Finally, we prove our claim that {\phi'(s)} is approaching a positive number if {f(0^+) <f(0)}. Using mean value theorem, we have for some {s_0 \in [ f(0^+), f(0)]}

\displaystyle \begin{aligned} \phi(s_0)(f(0^+)-f(0)) & = \phi(f(0^+)) -\phi(f(0))\\ & = \lim_{ \gamma \downarrow 0 } \phi(f(\gamma))-\phi(f(0))\\ & = \lim_{\gamma \downarrow 0}\phi(s)(f(\gamma)-f(0))\\ & = (f(0^+)-f(0))\lim_{\gamma\downarrow 0}\phi(s). \end{aligned} \ \ \ \ \ (9)

Now cancel the term {f(0^+) -f(0)<0} above, we see that {\phi(s_0) = \lim_{\gamma\downarrow}\phi(s)}. We claim {\phi(s_0)>0}. If {\phi(s_0)=0}, then because {\phi} is increasing, we have that {\phi} is constant in {[f(0^+),f(0)]} as {\phi(f(0^+)) -\phi(f(0)) = \phi(s_0)(f(0^+)-f(0)) =0}. This contradicts our assumption that {\phi'(f(0))>0} and our proof is complete. \Box

Special Properties of 1-D convex function

We discuss a few special properties of one dimensional function convex function.

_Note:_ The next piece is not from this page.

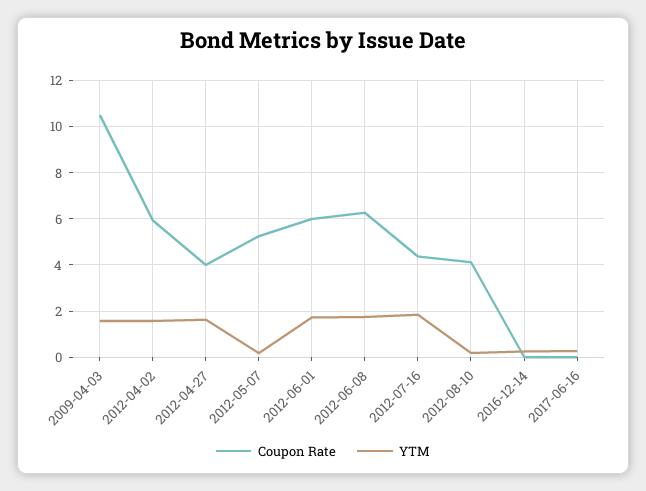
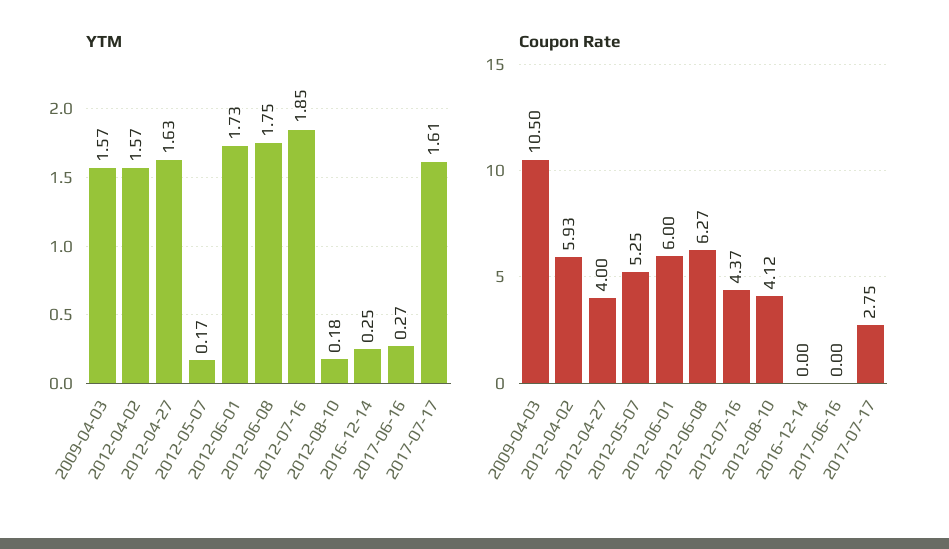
YTM, 2017-07-17: none -> 1.61
Coupon Rate, 2017-07-17: none -> 2.75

The first asserts about the slope of one dimensional convex function.

Lemma 1 Let {f:[0,1]\rightarrow \mathbb{R}} be a (strict) convex function, then the function {g(x) = \frac{f(x)-f(0)}{x}, x\in(0,1]} is non-decreasing (strictly increasing).

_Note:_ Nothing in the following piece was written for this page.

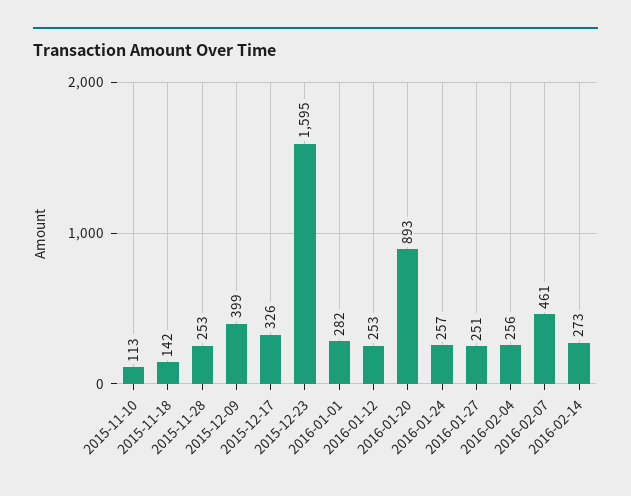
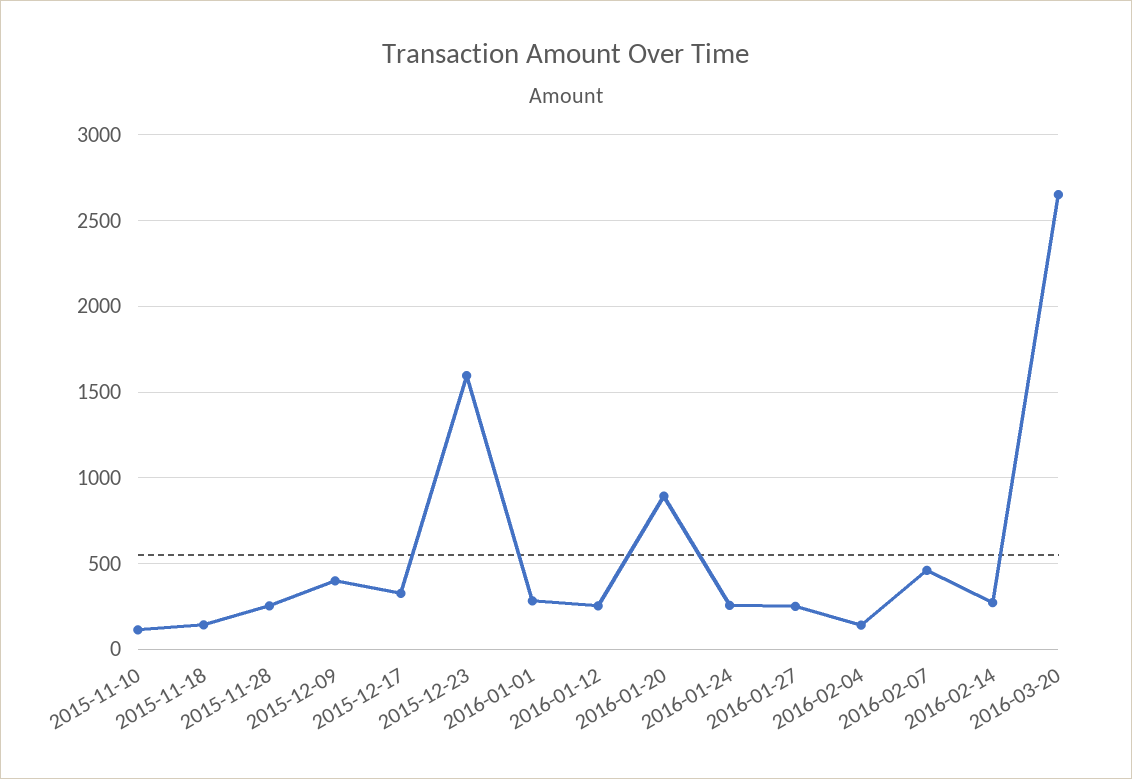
2016-02-04: 256 -> 150
2016-03-20: none -> 2650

Proof: By the definition of convex function, we have for any {0<s<t\leq 1}

\displaystyle f(s) = f(\frac{s}{t} \times t + 0 \times \frac{t-s}{t}) \leq \frac{s}{t}f(t) +\frac{t-s}{t}f(0).

Rearrange the above inequality gives

\displaystyle \frac{f(s) -f(0)}{s}\leq \frac{f(t)-f(0)}{t}.

The case for strict convexity is simply replacing the above {\leq} by {<}. \Box

The second asserts that slope should always increases.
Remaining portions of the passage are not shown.